The Padres have now traded for Soto in a blockbuster. And traded Soto away in a blockbuster. Believe me, I get it. The latter is a whole lot less fun.

But I think a couple things can be true:

1. It hurts to lose Soto -- mainly because the Padres never quite reached the heights they envisioned with Soto on board. The 2022 season was a success. But San Diego fell well short of expectations in '23, and trading Soto feels like an acknowledgement of the Padres' inability to reach their goals.

2. Trading Soto doesn't preclude the Padres from reaching those goals. And in some ways, this particular trade helps mitigate the loss of Soto, while ensuring the Padres' window for contention remains open longer than it would've been had Soto simply left in free agency next winter.

"The ability to add players that are controllable, that we have for multiple years, from a big-picture perspective, it was a move that just opened up a lot of different avenues for us," Preller said.

The early 1990s Padres “Fire Sale,” this was not.

"We're going to run very competitive payrolls over the next five years," Preller said. "I think we're going to run a very competitive payroll this year. But it's just like: What's the best way to use [those] dollars, that player?

"Ultimately we decided to go add five players that are going to potentially play on our roster this year."

The Padres’ core remains largely intact.

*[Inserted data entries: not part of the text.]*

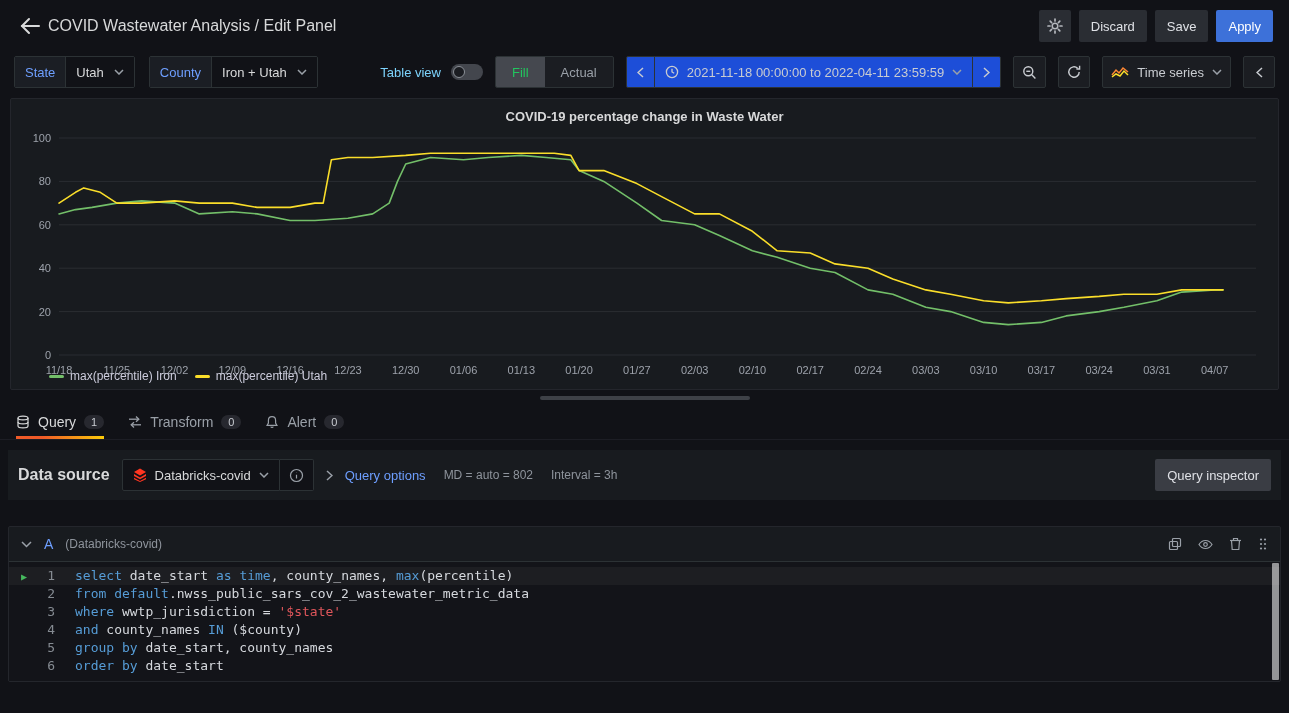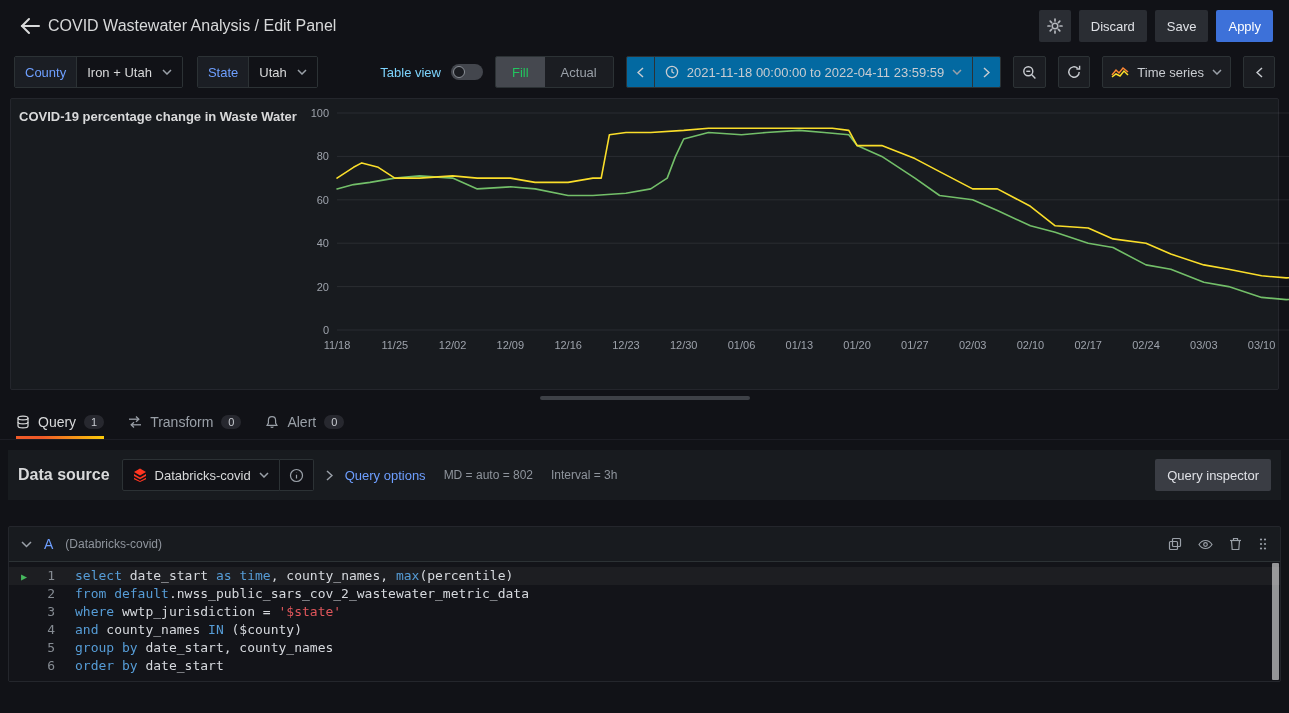--- a/index.html
+++ b/index.html
@@ -145,20 +145,20 @@
 
   <div class="toolbar">
     <div class="var-group">
+      <span class="var-label">State</span>
+      <button class="var-value">
+        <span>Utah</span>
+        <span>
+            <svg width="10" height="6" viewBox="0 0 10 6" fill="none" stroke="#9aa0a8" stroke-width="1.5">
+              <path d="M1 1l4 4 4-4"></path>
+            </svg>
+          </span>
+      </button>
+    </div>
+    <div class="var-group">
       <span class="var-label">County</span>
       <button class="var-value">
         <span>Iron + Utah</span>
-        <span>
-            <svg width="10" height="6" viewBox="0 0 10 6" fill="none" stroke="#9aa0a8" stroke-width="1.5">
-              <path d="M1 1l4 4 4-4"></path>
-            </svg>
-          </span>
-      </button>
-    </div>
-    <div class="var-group">
-      <span class="var-label">State</span>
-      <button class="var-value">
-        <span>Utah</span>
         <span>
             <svg width="10" height="6" viewBox="0 0 10 6" fill="none" stroke="#9aa0a8" stroke-width="1.5">
               <path d="M1 1l4 4 4-4"></path>

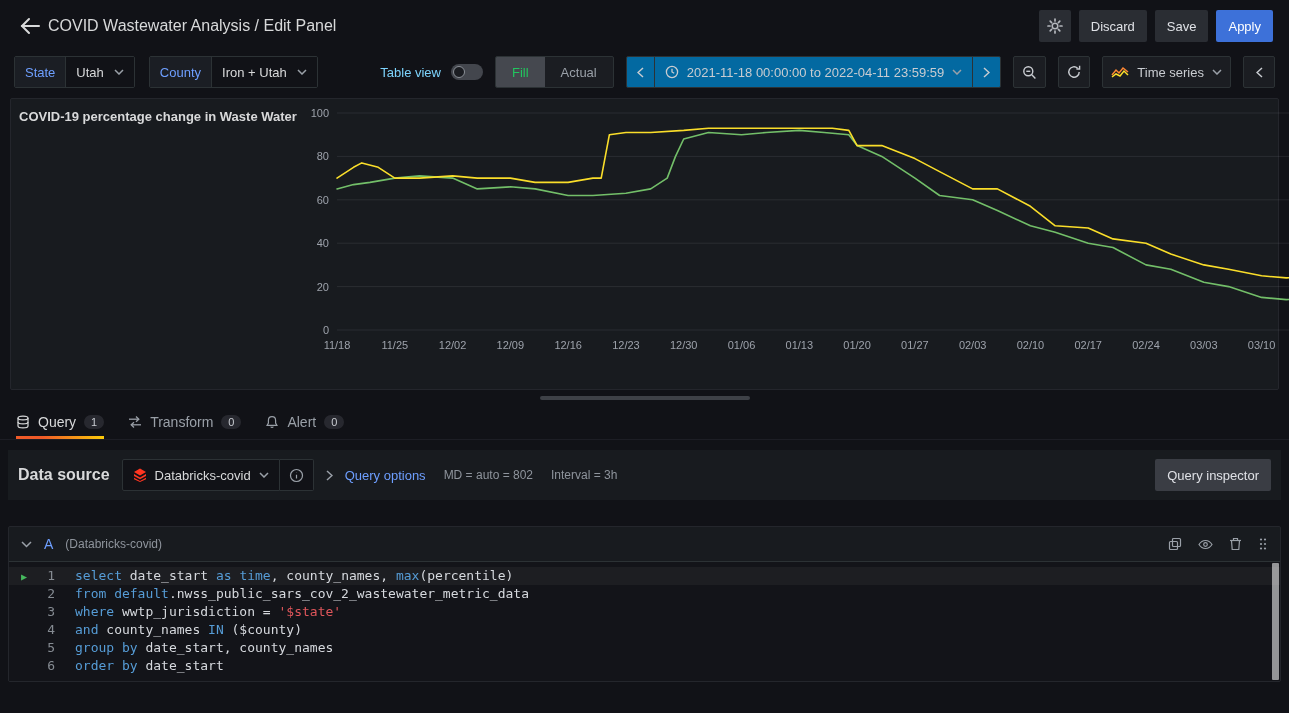--- a/index.html
+++ b/index.html
@@ -38,7 +38,7 @@
              cursor:pointer; font-family:inherit; font-size:13px; }
   .seg-btn.active { background:#45484f; color:#22c55e; }
   .time-nav { display:flex; align-items:center; }
-  .tn-btn { height:32px; display:flex; align-items:center; gap:8px; padding:0 10px; background:#0369a1;
+  .tn-btn { height:32px; display:flex; align-items:center; gap:8px; padding:0 10px; background:#1d4ed8;
             border:1px solid #2c3235; color:#c9ccd1; cursor:pointer; font-family:inherit; font-size:13px; margin-left:-1px; }
   .tn-btn:first-child { margin-left:0; border-radius:2px 0 0 2px; }
   .tn-btn:last-child { border-radius:0 2px 2px 0; }

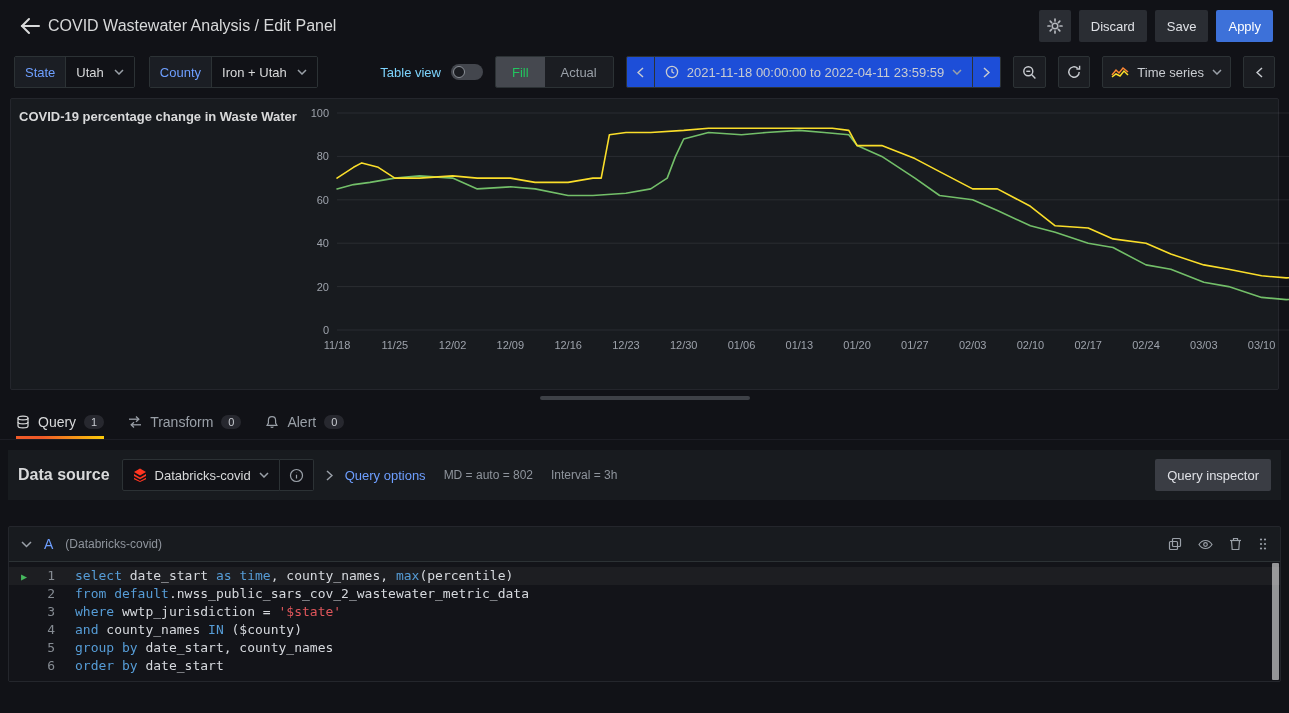--- a/index.html
+++ b/index.html
@@ -48,7 +48,7 @@
 
   
   .panel { margin:0 10px; flex:none; height:292px; background:#181b1f; border:1px solid #24262c; border-radius:2px;
-           display:flex; flex-direction:row; padding:6px 8px 2px; }
+           display:flex; flex-direction:column; padding:6px 8px 2px; }
   .panel-title { text-align:center; font-weight:600; font-size:13px; color:#d8d9da; padding:4px 0 6px; flex:none; }
   .chart-wrap { flex:1; min-height:0; }
   .tick { fill:#9da2ab; font-size:11px; font-family:"Liberation Sans","DejaVu Sans",sans-serif; }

They still have Manny Machado, Fernando Tatis Jr., Xander Bogaerts, Joe Musgrove and Yu Darvish on board for the long haul. They've now supplemented that core with some of the depth they were looking for.

It came at an incredibly steep cost. But not a debilitating one.

The offseason remains young. The Padres can absolutely make moves to solidify a playoff-caliber roster. It's telling how Preller and new manager Mike Shildt have reiterated recently that their aim is to win the NL West in 2024, which would end an 18-year drought. Preller doubled down on that stated goal last night.

"You've got to be really good to win in the NL West," Preller said. "We're going to do what we can to balance our roster, have a really complete roster, because that's what you need."

The 2023 Padres were a disappointment. They entered the year with World Series ambitions, then finished 82-80, outside the playoff picture. There were myriad reasons for that failure. The lack of organizational depth ranks somewhat high among them.

Then again, so does the team's inability to win games it should've won. The Padres were 9-23 in one-run games. They started 0-12 in extra innings. Those outcomes often change season-to-season. Given the talent on the current roster, I don't think it's outlandish to believe things will be better in 2024 without Soto.

That's no fault of Soto's. He was spectacular in 2023 and a joy to watch in the '22 postseason. But the Padres -- if they can round out their offseason with a few shrewd moves -- still have the means to set lofty goals for themselves in ‘24. That’s true, no matter how badly trading Soto stings in the moment.